Until the 1920s the primary consumers of popular music were the literate middle and working classes, who had both the ability to read music and the means to buy a piano on which to reproduce it in the home. The emergence of affordable electronic sound reproduction made popular music accessible to a broad audience unconstrained by geography or the necessity for formal musical training. By 1925, control of the popular music industry had begun to shift from publishing houses to radio stations, record companies, and manufacturers of sound reproduction equipment. Popular music in the United States has always been dominated by styles directed toward and listened to by the so-called mainstream audience: urban, middle-class whites. In the first half of the century that music was the product of Tin Pan Alley; in the second half it has been rock. But styles particular to other groups in the population have sometimes attracted broad-based audiences as well—for example, the music of rural whites, first known as hillbilly and later as country, and the music of African Americans, which includes blues, jazz, and gospel.
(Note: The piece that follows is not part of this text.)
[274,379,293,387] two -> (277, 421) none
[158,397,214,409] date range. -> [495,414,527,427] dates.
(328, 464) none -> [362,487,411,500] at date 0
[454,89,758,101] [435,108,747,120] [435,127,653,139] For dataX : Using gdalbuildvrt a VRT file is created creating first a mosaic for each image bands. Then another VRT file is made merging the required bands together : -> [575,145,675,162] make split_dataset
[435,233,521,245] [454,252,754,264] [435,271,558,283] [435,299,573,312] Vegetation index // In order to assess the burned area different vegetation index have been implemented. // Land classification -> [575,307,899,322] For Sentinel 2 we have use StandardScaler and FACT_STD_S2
The study of popular music, whatever its style, provides a rich source of information about women. They have excelled mainly as compelling singers, but have also made significant contributions as instrumentalists and composers. Unlike art music, which is known primarily through its composers, popular music is known primarily through its performers; therefore, the number of preeminent women in the field has been exceptionally large.
TIN PAN ALLEY
What music historian Charles Hamm identifies as the “golden years of Tin Pan Alley” are those bounded by the United States’s participation in the two world wars. The songs of Tin Pan Alley, written primarily by Jewish Americans living in New York City and grounded in the European classical tradition, maintain important links with European art music. Some of the people who composed these songs—Irving Berlin, Jerome Kern, George Gershwin, Harold Arlen, Kay Swift—continue to be revered. Throughout the Big Band Era, many bands featured female singers who performed the best of this repertoire. One classic type of singer, referred to as a “canary,” was a consummate stylist, cultivating a distinctive stage persona. Beautifully coifed and made-up, costumed in an elegant gown, she performed in clubs, lounges, and, at the peak of her career, in concert halls. The heyday of the canary was ca. 1940–1955; among the many songbirds achieving commercial and artistic success were Jo Stafford (b. 1920), Patti Page (b. 1922), Dinah Shore (1917–1994), Kay Starr (b. 1922), Rosemary Clooney (b. 1928), Margaret Whiting (b. 1924), and Peggy Lee (b. 1920).
Peggy Lee
Dubbed America’s “premiere chanteuse” by Peter Reilly and “the Queen” by Duke Ellington, Peggy Lee is unarguably the most successful popular singer of her generation. Born Norma Dolores Engstrom on May 26, 1920, in Jamestown, North Dakota, she was encouraged by church choir directors and high school teachers to pursue a career in music. When she began to work as a radio singer, the station manager of WDAY in Fargo gave her the stage name Peggy Lee. Lee went on to perform in Minneapolis, St. Louis, Palm Springs, and Chicago, where Benny Goodman offered her a job as vocalist with his band. In 1942, still with Goodman’s band, she recorded “Why Don’t You Do Right?” a song that sold more than one million copies. “Why Don’t You Do Right?” “Fever,” “Baubles, Bangles, and Beads,” and “I’m a Woman” are considered her standbys, songs associated with her for over thirty years.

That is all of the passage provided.